TASK OBJECTIVE: Copy each line below exactly and leave the pictures out.

RECORDS FOR THE EXERCISE:
***
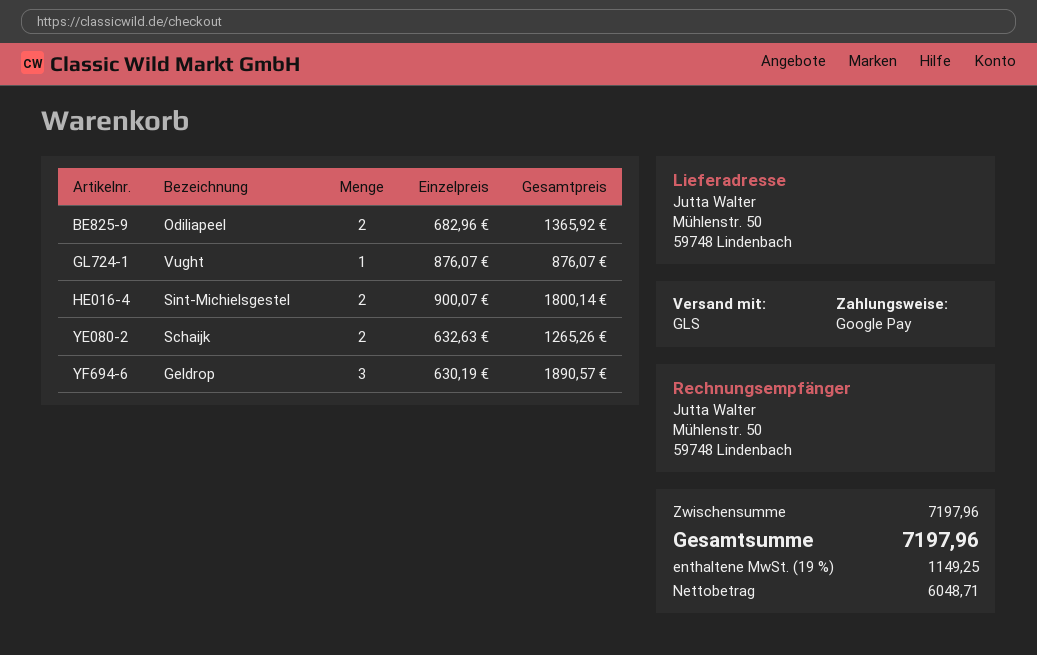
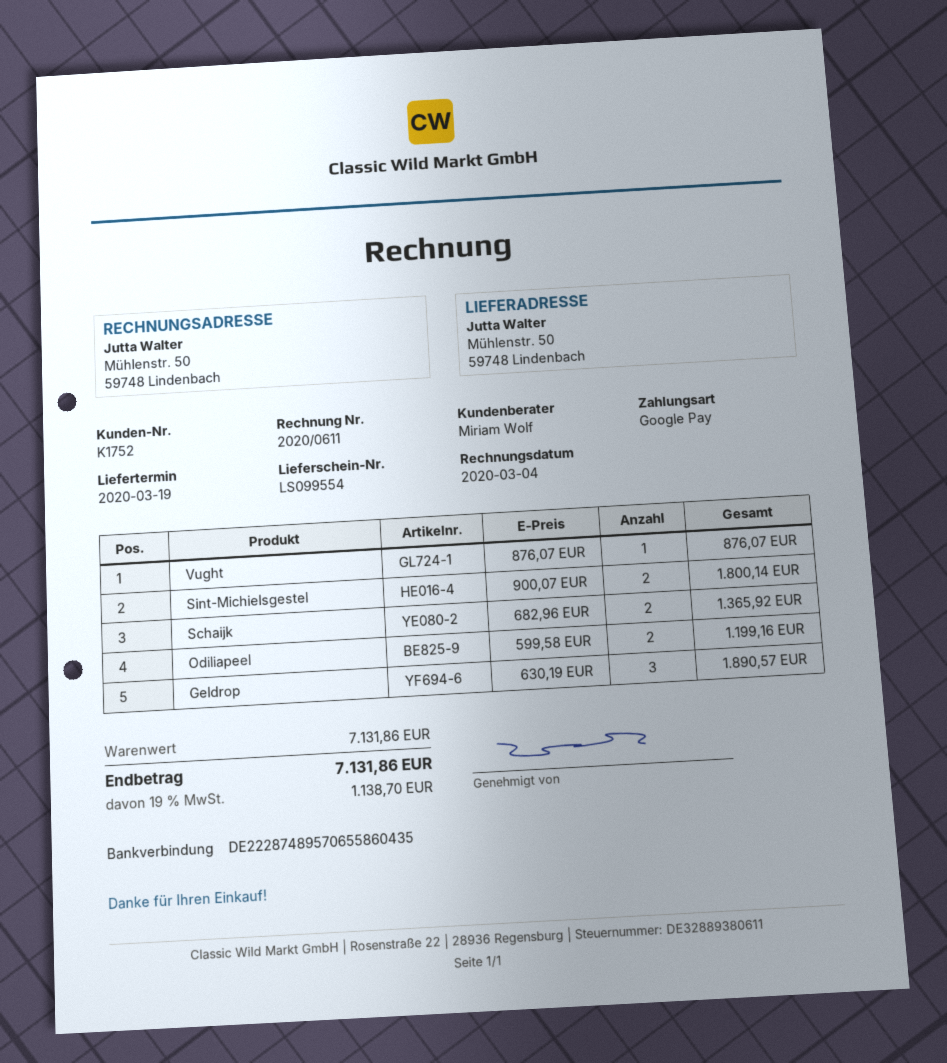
Odiliapeel: 2 x 682.96 = 1365.92 -> 2 x 599.58 = 1199.16
Schaijk: 2 x 632.63 = 1265.26 -> 2 x 682.96 = 1365.92
subtotal: 7197.96 -> 7131.86
tax: 19% = 1149.25 -> 19% = 1138.70
total: 7197.96 -> 7131.86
***
SOLUTION TO THIS TASK:
Odiliapeel: 2 x 682.96 = 1365.92 -> 2 x 599.58 = 1199.16
Schaijk: 2 x 632.63 = 1265.26 -> 2 x 682.96 = 1365.92
subtotal: 7197.96 -> 7131.86
tax: 19% = 1149.25 -> 19% = 1138.70
total: 7197.96 -> 7131.86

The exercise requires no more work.